- Multimedia Programming Using Max-MSP and TouchDesigner
- Patrik Lechner
- 2234字
- 2021-08-05 17:21:21
When to use Max
If you think of our previous different representations, you might notice that the last version might be the one that could be created in the fastest fashion. It's simply faster to type the following than it is to put objects in a Max patch, hopefully in a tidy way, and connect them:
out1 = (in1+1)*0.5-0.2
If we know exactly what we want to achieve and how to achieve it, meaning we have a picture in our minds of all operations needed to accomplish a calculation, we will typically be faster in a text-programming language than in a graphical one. However, as soon as there is some doubt about how we want to do things, or what our objective really is, a graphical programming language that also doesn't need to compile each time we want to test the result will be more inspiring and faster. We can just try out things a lot quicker, which might inspire us. If you think about experimental music for example, the word suggests it's all about trying things out, doing experiments. With Max, we get our results really fast.
A word of caution should be said though. If we are working in Max, the target is often an aesthetic one, be it music, video art, or dancing robots. If we do so, there is often a fair amount of technical interest or necessity that drives us; otherwise, we could have done the job in a higher-level application. A very common danger is to lose the target of creating beautiful things while programming the tools for them night and day. In this regard, Max is also more dangerous than a Digital Audio Workstation (DAW) but a lot less than traditional programming languages.
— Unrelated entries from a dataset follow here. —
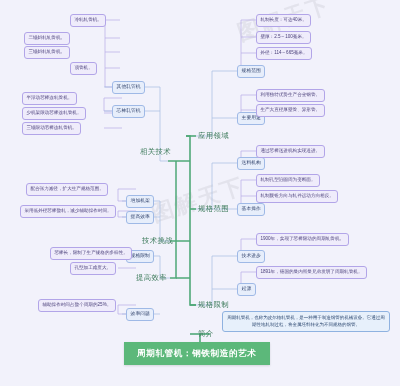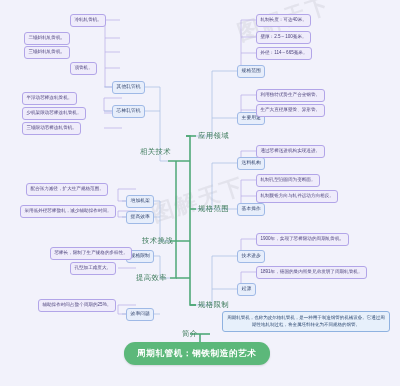"简介" div.node { left: 180px -> 196px }
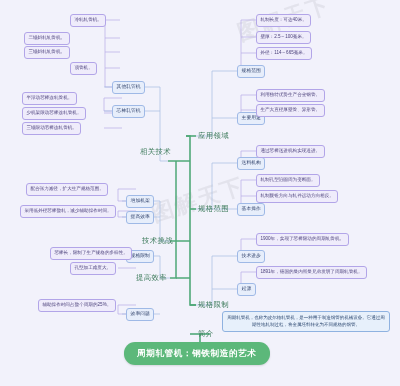"周期轧管机：钢铁制造的艺术" .root { border-radius: 11px -> 0 }
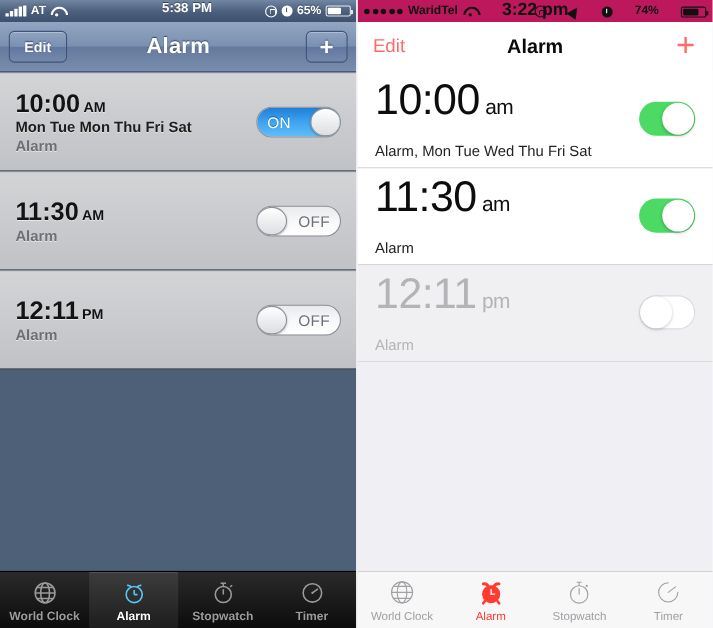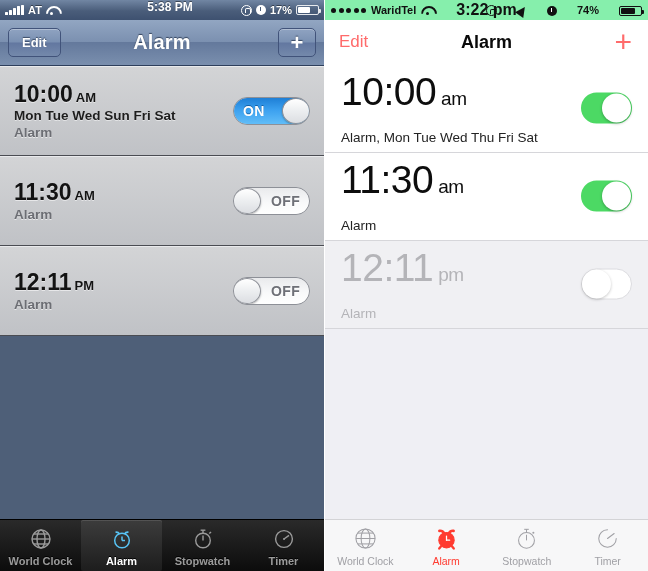"17%" span { text: 17% -> 65% }
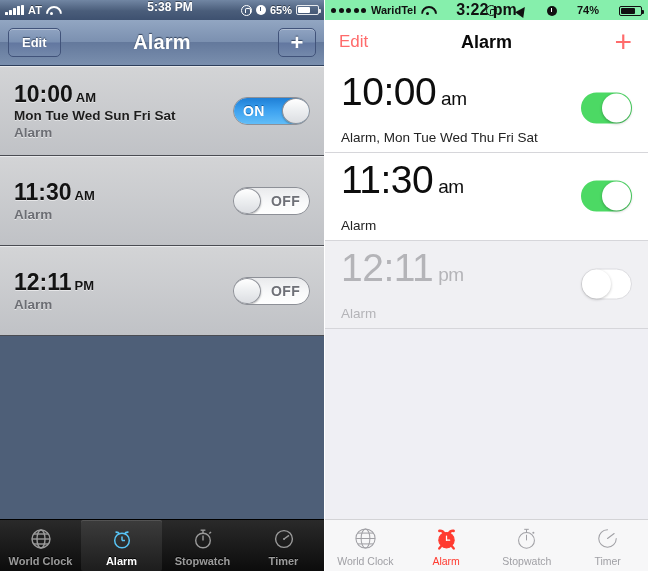"WaridTel" .ios7 .statusbar { background: #86efac -> #be185d }
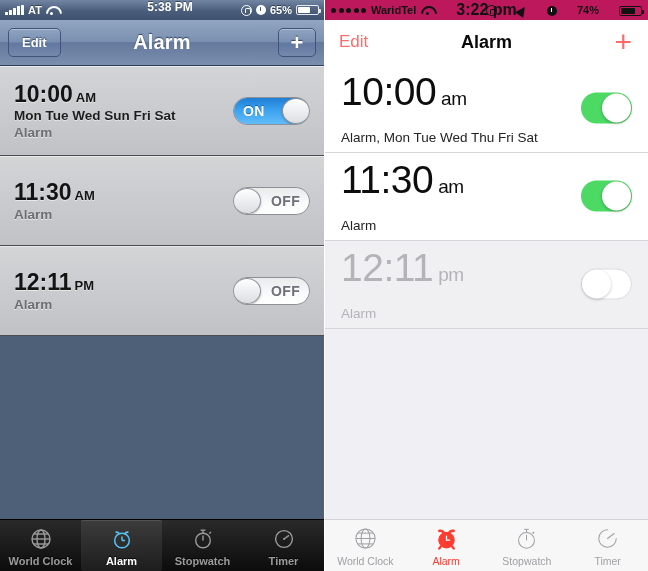"Mon Tue Wed Sun Fri" div.rdays { text: Wed Sun -> Mon Thu }
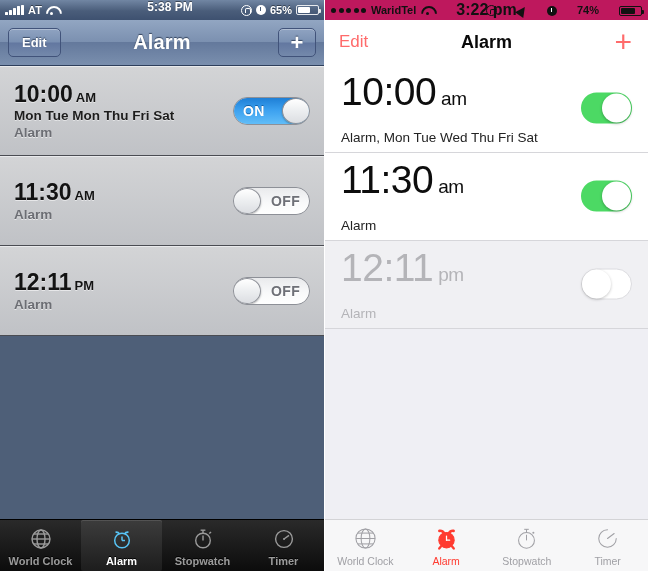"ON" .sw6 .lbl { font-weight: bold -> normal }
It's hard to find general rules when the Max/MSP/Jitter package is the best tool for a problem, mainly because it is highly individualistic. If you just started Max and are a Java professional, it does not make sense to recommend using Max for everything it can do. Mostly, we use Max when it's the most efficient solution, meaning we can get the task at hand done in the fastest way and with the most satisfying overall result within Max. However, there are problems that have a structure that is very close to a Max way of thinking and others that don't. Real-time signal-processing certainly is one of the strengths of Max since it generally follows a block diagram form and is optimized for real-time processing. Don't forget that Max is designed to do signal-processing particularly well. Also, the ease with which we can often design an appealing GUI is an advantage. Problems that are easily solved in other programming languages (but partly can be done in Max) include recursive algorithms, problems that ask for object-oriented programming, database management, optimization problems, large-scale logical systems, and web-related problems. Some of these can of course be solved with a different language and can be embedded within Max.
Max – the message domain
Max is only one part of what you get when you purchase it. The full package actually consists of Max, MSP, Jitter, and Gen (optional). Max was the first building block and will usually serve as our infrastructure and control surface. It will handle data flying through our patches and sequence events, control the others (MSP, Jitter, and Gen), handle user input, handle the GUI, and so to speak the desk on which everything else is lying around. We'll now go through a simple Max patch, and later, a similar MSP and Jitter one, and we'll see what these are good at. For everything else in general, it's a good idea to use plain Max within the Max/MS/Jitter universe. Let's consider our first Max-only patch:
You could say that this patch is made up of the following three elements:
- Input (a button we can click on)
- Processing
- Output (the float number box,
[flonum]
, at the bottom that lets us see the result)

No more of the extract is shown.